Event details at right. Photo from National Park Service
SAVING RARE PLANTS FROM THE BRINK OF EXTINCTION in Hawai‘i Volcanoes National Park will be presented by Park Botanist Sierra McDaniel on Tuesday, May 29, 7 p.m., at Kīlauea Visitor Center Auditorium.
     The native silversword and lobeliads of Hawai‘i are spectacular examples of adaptive radiation, in which single colonizing ancestors have given rise to a stunning diversity of species – some of which are the world’s most critically imperiled plants. Learn how park managers have partnered with public and private organizations to bring these species back from the brink of extinction as McDaniel discusses rare plant management in the park.
     Part of Hawai‘i Volcanoes’ ongoing After Dark in the Park series. Free; park entrance fees apply. Donations support park programs. For more, visit nps.gov/HAVO.

To read comments, add your own, and like this story, see Facebook. Follow us on Instagram and Twitter. See our online calendars and our latest print edition at kaucalendar.com.

ONGOING
Sign Up for the Nāʻālehu Independence Day Parade, to be held June 30. If interested, call Debra McIntosh at 929-9872.

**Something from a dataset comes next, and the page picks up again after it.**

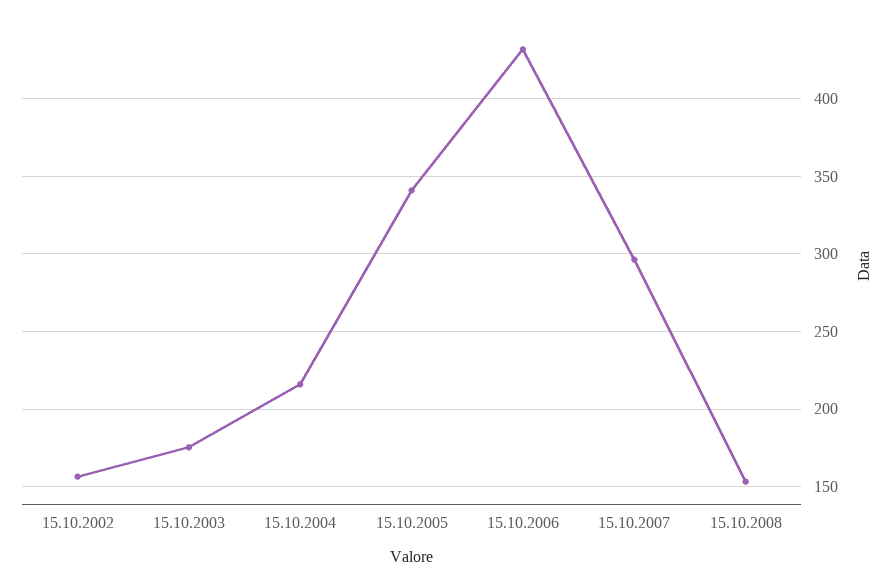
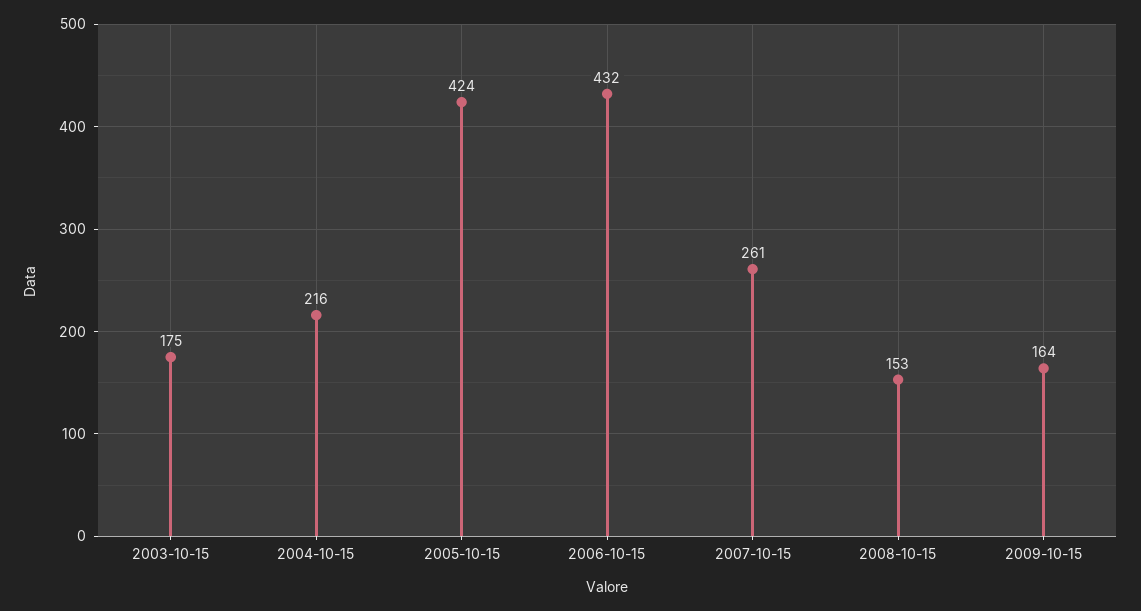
15.10.2002: 155 -> none
15.10.2005: 340 -> 424
15.10.2007: 295 -> 261
2009-10-15: none -> 164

Tūtū and Me Offers Home Visits to those with keiki zero to five years old: home visits to aid with helpful parenting tips and strategies, educational resources, and a compassionate listening ear. Home visits are free, last 1.5 hours, two to four times a month, for a total of 12 visits, and snacks are provided. For info and to register, call Linda Bong 464-9634.

St. Jude's Episcopal Church Calls For More Volunteers for the Saturday community outreach. Especially needed are cooks for the soup served to those in need, and organizers for the hot showers. "Volunteering for St. Jude's Saturday Shower and Soup ministry is an opportunity to serve God in a powerful way," states St. Jude's April newsletter. Volunteer by contacting Dave Breskin at 319-8333.

Volcano Forest Runs Registration Open through Friday, August 17, at 6 p.m. Price for half marathon $85, 10K $45, 5K $30. Registration increases August 1: half marathon to $95, 10K to $55, and 5K to $35. Race is run from Cooper Center on Wright Road in Volcano Village on Saturday, August 18.

5th annual Ka‘ū Coffee Trail Run registration open. Race day Sat, Sept 22, 7 a.m.; begins and ends at Ka‘ū Coffee Mill. Register online before Mon, July 9: 5K, $25/person; 10K, $35/person; and 1/2 Marathon, $45/person. From July 9 to Aug 11: $30/person, $40/person, and $45/person, respectively. From Aug 13 to Sept 20: $35/person, $45/person, and $55/person. Race day registration ends Sat, Sept 22, at 6:30 a.m. Event organizers, ‘O Ka‘ū Kākou; start location, Ka‘ū Coffee Mill.